ASSIGNED TASK >>
Find every line below with the string "oktobar" and pick it out.

INFORMATION GIVEN >>
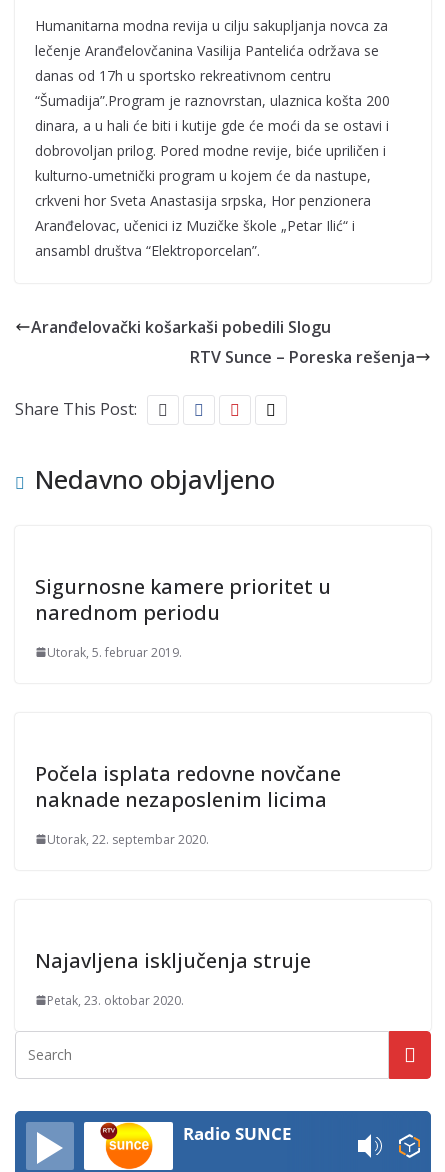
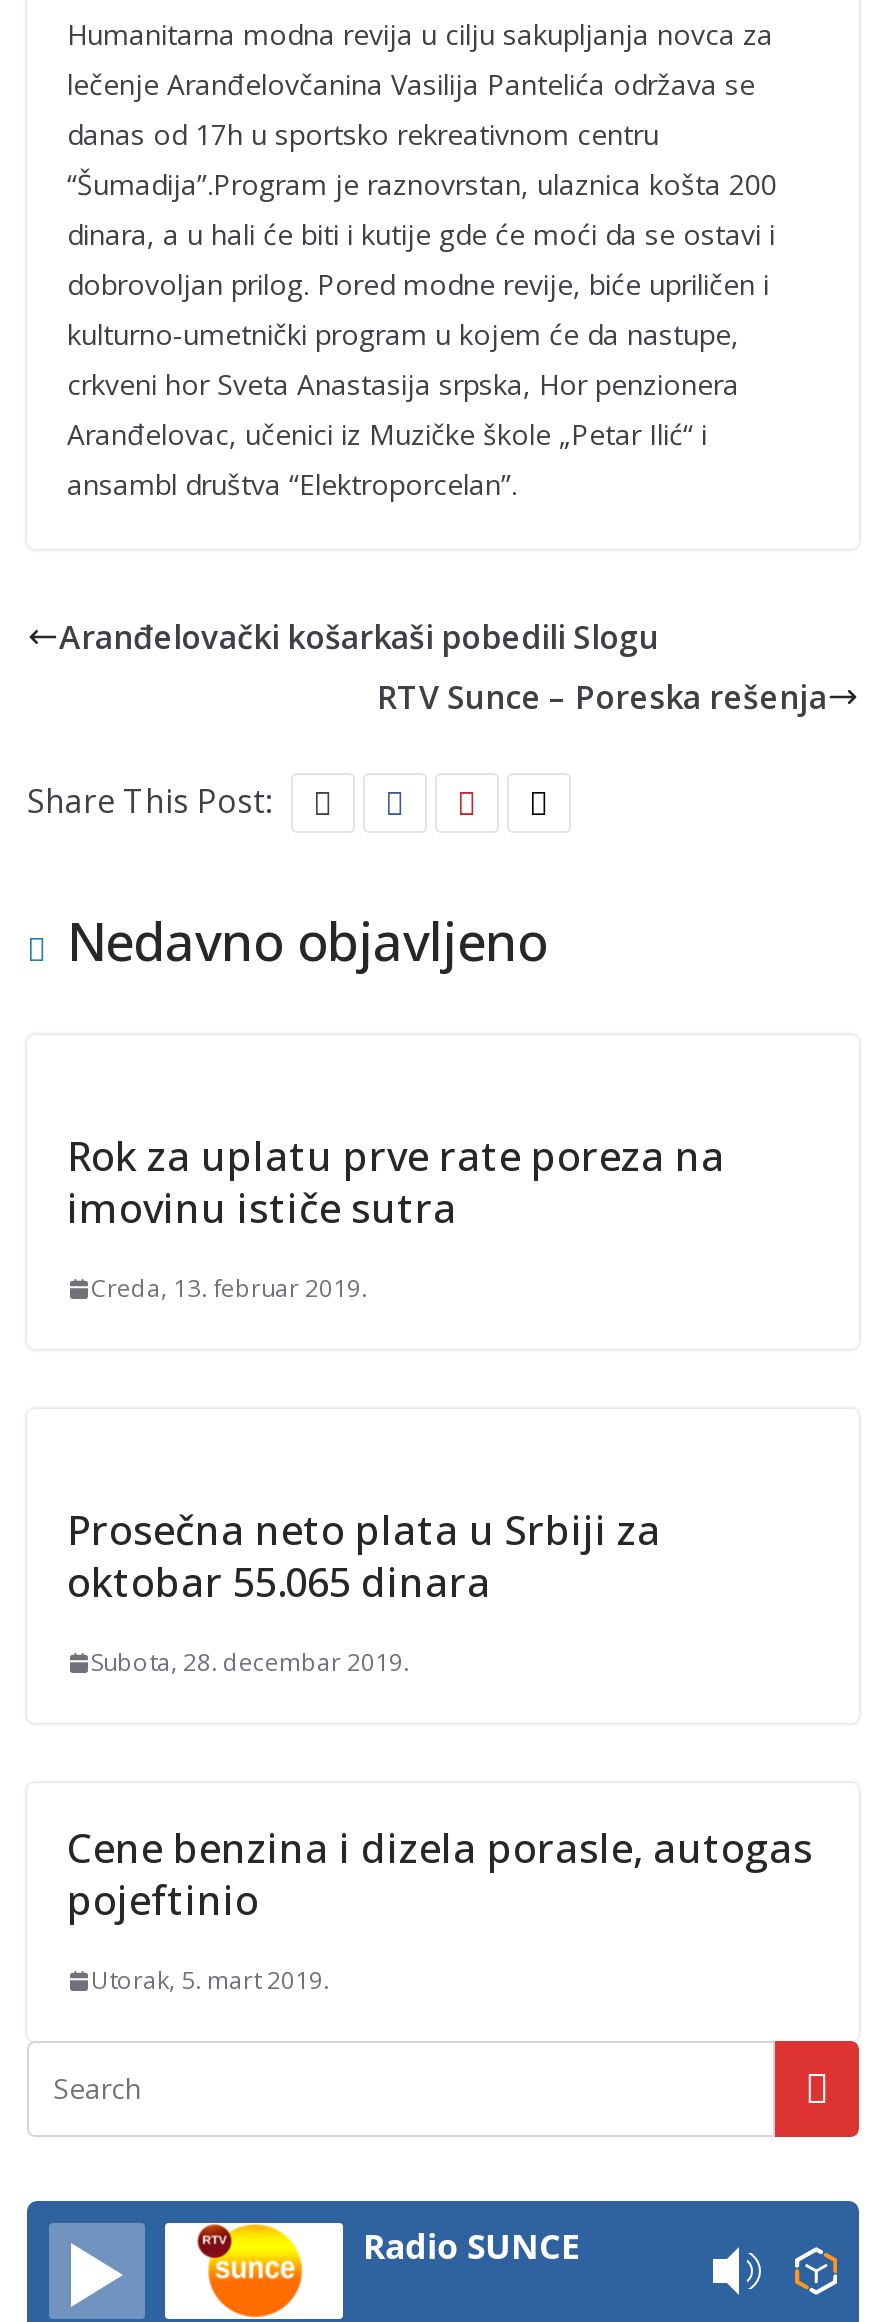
[35,573,331,626] Sigurnosne kamere prioritet u | narednom periodu -> [67,1129,725,1235] Rok za uplatu prve rate poreza na | imovinu ističe sutra
[47,644,182,661] Utorak, 5. februar 2019. -> [91,1271,367,1305] Creda, 13. februar 2019.
[35,760,341,813] Počela isplata redovne novčane | naknade nezaposlenim licima -> [67,1503,661,1609] Prosečna neto plata u Srbiji za | oktobar 55.065 dinara
[47,831,209,848] Utorak, 22. septembar 2020. -> [91,1645,409,1679] Subota, 28. decembar 2019.
[35,947,311,974] Najavljena isključenja struje -> [67,1821,813,1927] Cene benzina i dizela porasle, autogas | pojeftinio
[47,992,184,1009] Petak, 23. oktobar 2020. -> [91,1963,329,1997] Utorak, 5. mart 2019.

RESULT OF THIS TASK >>
[35,760,341,813] Počela isplata redovne novčane | naknade nezaposlenim licima -> [67,1503,661,1609] Prosečna neto plata u Srbiji za | oktobar 55.065 dinara
[47,992,184,1009] Petak, 23. oktobar 2020. -> [91,1963,329,1997] Utorak, 5. mart 2019.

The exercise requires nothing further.